YOUR INSTRUCTIONS >> Please output exactly the run of lines that starts at the line with "- Datasheet for" and ends at the last line of the records below.
⁂
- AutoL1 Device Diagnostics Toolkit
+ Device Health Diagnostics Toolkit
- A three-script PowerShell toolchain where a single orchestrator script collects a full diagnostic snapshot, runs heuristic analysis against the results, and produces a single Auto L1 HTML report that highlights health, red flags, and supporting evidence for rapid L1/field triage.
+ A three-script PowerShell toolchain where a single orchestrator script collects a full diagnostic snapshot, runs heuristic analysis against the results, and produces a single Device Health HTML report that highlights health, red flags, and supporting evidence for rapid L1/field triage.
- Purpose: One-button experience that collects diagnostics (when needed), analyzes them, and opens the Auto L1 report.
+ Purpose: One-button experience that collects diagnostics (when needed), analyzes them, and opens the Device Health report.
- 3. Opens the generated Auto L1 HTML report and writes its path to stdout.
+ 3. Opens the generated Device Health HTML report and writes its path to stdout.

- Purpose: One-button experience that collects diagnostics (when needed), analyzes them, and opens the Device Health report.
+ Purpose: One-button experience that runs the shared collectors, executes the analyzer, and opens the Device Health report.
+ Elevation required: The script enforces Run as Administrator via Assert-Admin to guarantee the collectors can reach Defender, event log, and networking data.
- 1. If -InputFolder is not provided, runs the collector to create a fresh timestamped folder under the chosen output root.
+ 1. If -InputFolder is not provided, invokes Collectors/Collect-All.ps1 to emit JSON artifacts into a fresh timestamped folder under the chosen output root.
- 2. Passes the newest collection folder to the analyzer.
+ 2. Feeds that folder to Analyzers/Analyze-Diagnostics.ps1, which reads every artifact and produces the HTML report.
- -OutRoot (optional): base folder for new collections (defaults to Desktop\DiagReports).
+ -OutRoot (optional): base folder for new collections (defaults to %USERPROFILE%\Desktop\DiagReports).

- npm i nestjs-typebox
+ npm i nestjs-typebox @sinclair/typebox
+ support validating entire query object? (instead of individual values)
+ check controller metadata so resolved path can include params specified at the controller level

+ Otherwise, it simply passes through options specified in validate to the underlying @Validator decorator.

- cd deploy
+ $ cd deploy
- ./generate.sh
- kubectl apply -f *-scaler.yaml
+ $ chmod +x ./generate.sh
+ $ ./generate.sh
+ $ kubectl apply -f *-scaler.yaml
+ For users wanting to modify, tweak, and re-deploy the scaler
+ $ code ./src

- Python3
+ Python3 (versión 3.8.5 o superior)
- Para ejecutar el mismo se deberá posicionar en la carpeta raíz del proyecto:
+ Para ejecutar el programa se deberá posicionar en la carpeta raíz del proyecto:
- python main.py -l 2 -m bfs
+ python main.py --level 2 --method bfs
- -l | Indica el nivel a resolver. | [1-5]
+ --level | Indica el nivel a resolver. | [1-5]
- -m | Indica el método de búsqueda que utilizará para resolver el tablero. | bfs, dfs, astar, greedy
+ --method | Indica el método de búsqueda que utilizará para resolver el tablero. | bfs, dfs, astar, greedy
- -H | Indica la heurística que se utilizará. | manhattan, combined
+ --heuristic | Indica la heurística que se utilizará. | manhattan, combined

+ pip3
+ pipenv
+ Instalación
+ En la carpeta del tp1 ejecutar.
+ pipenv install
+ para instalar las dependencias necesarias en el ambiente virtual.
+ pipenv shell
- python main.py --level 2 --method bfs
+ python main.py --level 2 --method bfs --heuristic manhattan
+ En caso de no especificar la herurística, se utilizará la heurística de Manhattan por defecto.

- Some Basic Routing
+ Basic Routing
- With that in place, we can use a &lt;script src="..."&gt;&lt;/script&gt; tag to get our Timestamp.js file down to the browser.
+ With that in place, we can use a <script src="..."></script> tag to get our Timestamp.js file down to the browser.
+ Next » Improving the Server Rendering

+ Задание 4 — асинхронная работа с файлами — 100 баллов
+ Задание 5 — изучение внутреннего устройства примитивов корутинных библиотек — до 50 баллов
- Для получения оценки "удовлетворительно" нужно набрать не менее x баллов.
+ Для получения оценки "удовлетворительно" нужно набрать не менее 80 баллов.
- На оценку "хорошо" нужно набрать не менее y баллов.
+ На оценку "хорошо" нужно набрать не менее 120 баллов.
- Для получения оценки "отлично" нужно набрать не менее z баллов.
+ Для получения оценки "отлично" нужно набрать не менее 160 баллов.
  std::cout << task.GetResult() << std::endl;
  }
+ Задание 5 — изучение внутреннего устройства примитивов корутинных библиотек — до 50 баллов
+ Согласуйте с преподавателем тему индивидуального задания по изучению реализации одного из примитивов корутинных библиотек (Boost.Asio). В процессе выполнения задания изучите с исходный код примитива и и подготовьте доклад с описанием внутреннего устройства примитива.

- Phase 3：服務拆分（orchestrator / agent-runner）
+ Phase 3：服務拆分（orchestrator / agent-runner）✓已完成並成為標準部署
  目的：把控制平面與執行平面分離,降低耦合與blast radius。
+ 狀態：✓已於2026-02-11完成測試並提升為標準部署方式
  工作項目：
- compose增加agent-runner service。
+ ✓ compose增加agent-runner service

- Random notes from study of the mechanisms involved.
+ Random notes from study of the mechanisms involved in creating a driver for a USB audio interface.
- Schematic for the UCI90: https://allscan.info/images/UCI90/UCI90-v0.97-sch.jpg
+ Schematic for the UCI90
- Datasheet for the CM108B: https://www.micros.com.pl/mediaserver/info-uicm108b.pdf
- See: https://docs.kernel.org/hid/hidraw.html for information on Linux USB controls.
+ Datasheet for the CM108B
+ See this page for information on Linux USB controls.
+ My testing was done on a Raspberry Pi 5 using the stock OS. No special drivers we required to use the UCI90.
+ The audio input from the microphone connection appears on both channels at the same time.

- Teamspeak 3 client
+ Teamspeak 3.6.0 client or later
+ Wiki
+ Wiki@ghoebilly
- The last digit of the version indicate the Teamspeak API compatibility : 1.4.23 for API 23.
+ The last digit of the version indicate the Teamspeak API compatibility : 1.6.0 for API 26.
⁂
RESPONSE FOR THIS EXERCISE >>
- Datasheet for the CM108B: https://www.micros.com.pl/mediaserver/info-uicm108b.pdf
- See: https://docs.kernel.org/hid/hidraw.html for information on Linux USB controls.
+ Datasheet for the CM108B
+ See this page for information on Linux USB controls.
+ My testing was done on a Raspberry Pi 5 using the stock OS. No special drivers we required to use the UCI90.
+ The audio input from the microphone connection appears on both channels at the same time.

- Teamspeak 3 client
+ Teamspeak 3.6.0 client or later
+ Wiki
+ Wiki@ghoebilly
- The last digit of the version indicate the Teamspeak API compatibility : 1.4.23 for API 23.
+ The last digit of the version indicate the Teamspeak API compatibility : 1.6.0 for API 26.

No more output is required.